Nick O’Bannon wollte eigentlich nur einen spannenden Tag beim Autorennen erleben – doch dann durchzuckt ihn die schreckliche Vision bizarrer Ereignisse, die auf der Piste zu einer Massenkarambolage führen. Bei diesem Inferno sterben seine Freunde und er einen grausigen Tod. Als Nick aus dieser Vision erwacht, versucht er seine Freundin Lori und ihre Freunde Janet und Hunt davon zu überzeugen, sofort das Gelände zu verlassen … und dann geschieht das Undenkbare. Die Katastrophe nimmt ihren Lauf und Nick und seine Freunde haben überlebt – vorerst!

War das wirklich nötig?

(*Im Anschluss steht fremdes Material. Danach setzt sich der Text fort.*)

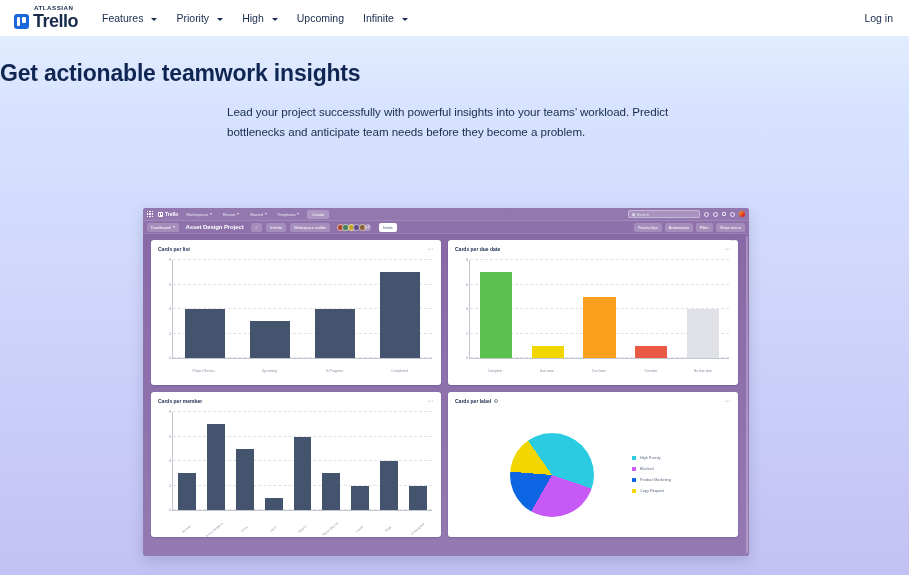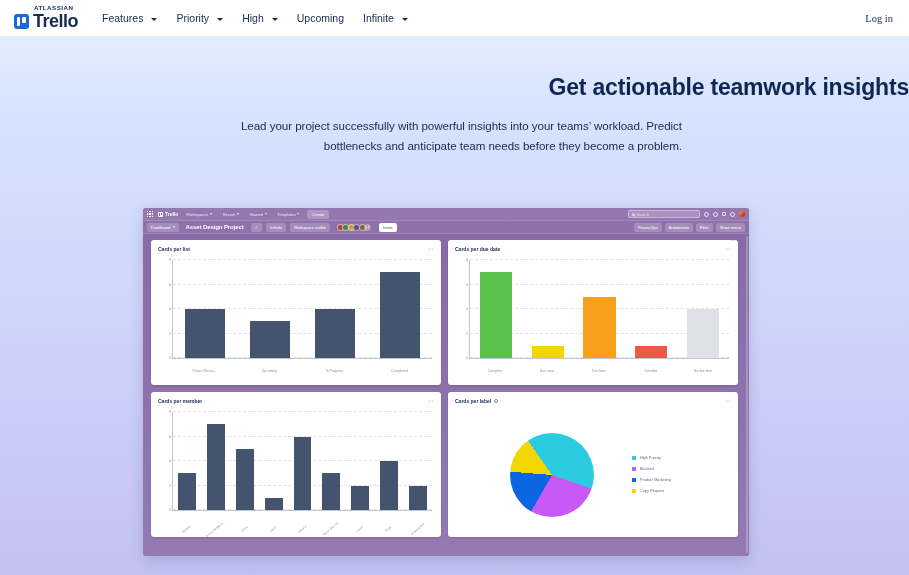--- a/index.html
+++ b/index.html
@@ -53,7 +53,7 @@
     border-right: 3px solid transparent; border-top: 3.6px solid #172B4D;
     margin-top: 2px;
   }
-  .nav-right { margin-left: auto; display: flex; align-items: center; height: 100%; font-family: Liberation Serif, serif; }
+  .nav-right { margin-left: auto; display: flex; align-items: center; height: 100%; }
   .login { font-size: 10.5px; color: #172B4D; padding: 0 16px; cursor: pointer; }
   .cta {
     background: #0C66E4; color: #fff; font-size: 10.5px;

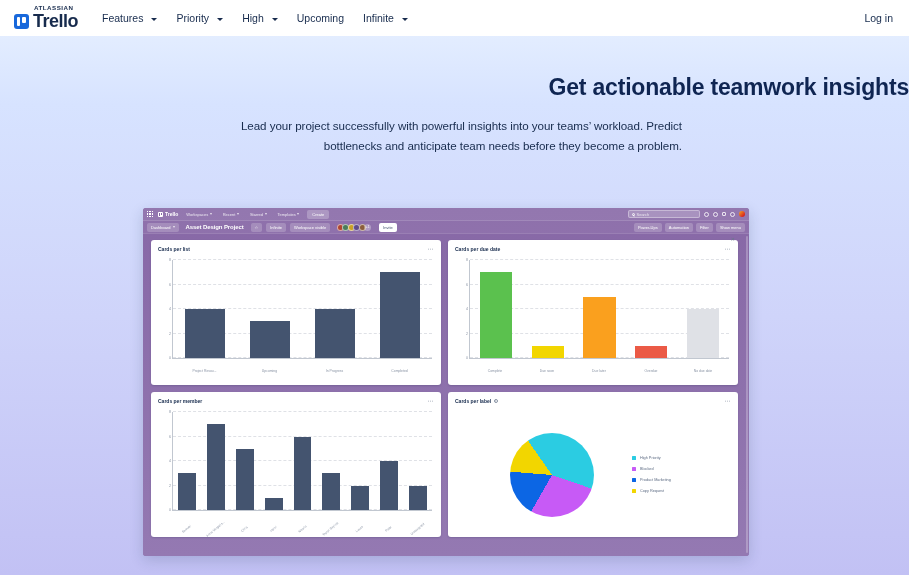--- a/index.html
+++ b/index.html
@@ -62,7 +62,7 @@
   }
 
   
-  .hero { text-align: right; padding-top: 38px; }
+  .hero { text-align: left; padding-top: 24px; }
   .hero h1 {
     font-size: 23px; color: #0F2552; font-weight: bold; letter-spacing: -0.2px;
   }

Der erste Teil war schon gut aber wirklich besser machen konnte man es in keinem darauffolgenden Teil. Der zweite war schon abgeschwächt und nur akzeptabel und der dritte, naja von dem brauch ich hier nichts zu erwähnen: ich sag nur das Brett im Solarium! Und jetzt kommt der vierte. Dabei sah der Trailer so vielversprechend aus, aber leider hat man hier auch schon die Highlights des Films gesehen und man wusste schon wer, wann und wie stirbt! Das Motto war hier ganz einfach: Man nehme so viele Menschen wie möglich und schlachtet sie möglichst brutal und ohne Gnaden dahin. Es bestand noch nicht mal die Möglichkeit zu sagen, dass dies ein Unfall hätte sein könnne. Nein, es war alles immer übertrieben. Und die Story? WAS für eine Story? Die war schlichtweg Nonexistent. Ich wusste am Ende noch nicht mal mehr wie die zwei Hauptcharaktere hießen, hätte ich nicht die Zusammenfassung geschrieben, wüsste ich diese immer noch nicht. Die Effekte in 3D waren zwar ganz nett, aber das hat ihn auch nicht gerettet. So eine schlechte Story und eine solche sinnfreie Brutalität könnnen keine noch so guten 3D Effekte Wett machen. Also liebe Leute, lasst die Finger davon, das Geld ist es auf keinen Fall wert. Noch nicht mal in 2D! –> Fazit: Miserabel!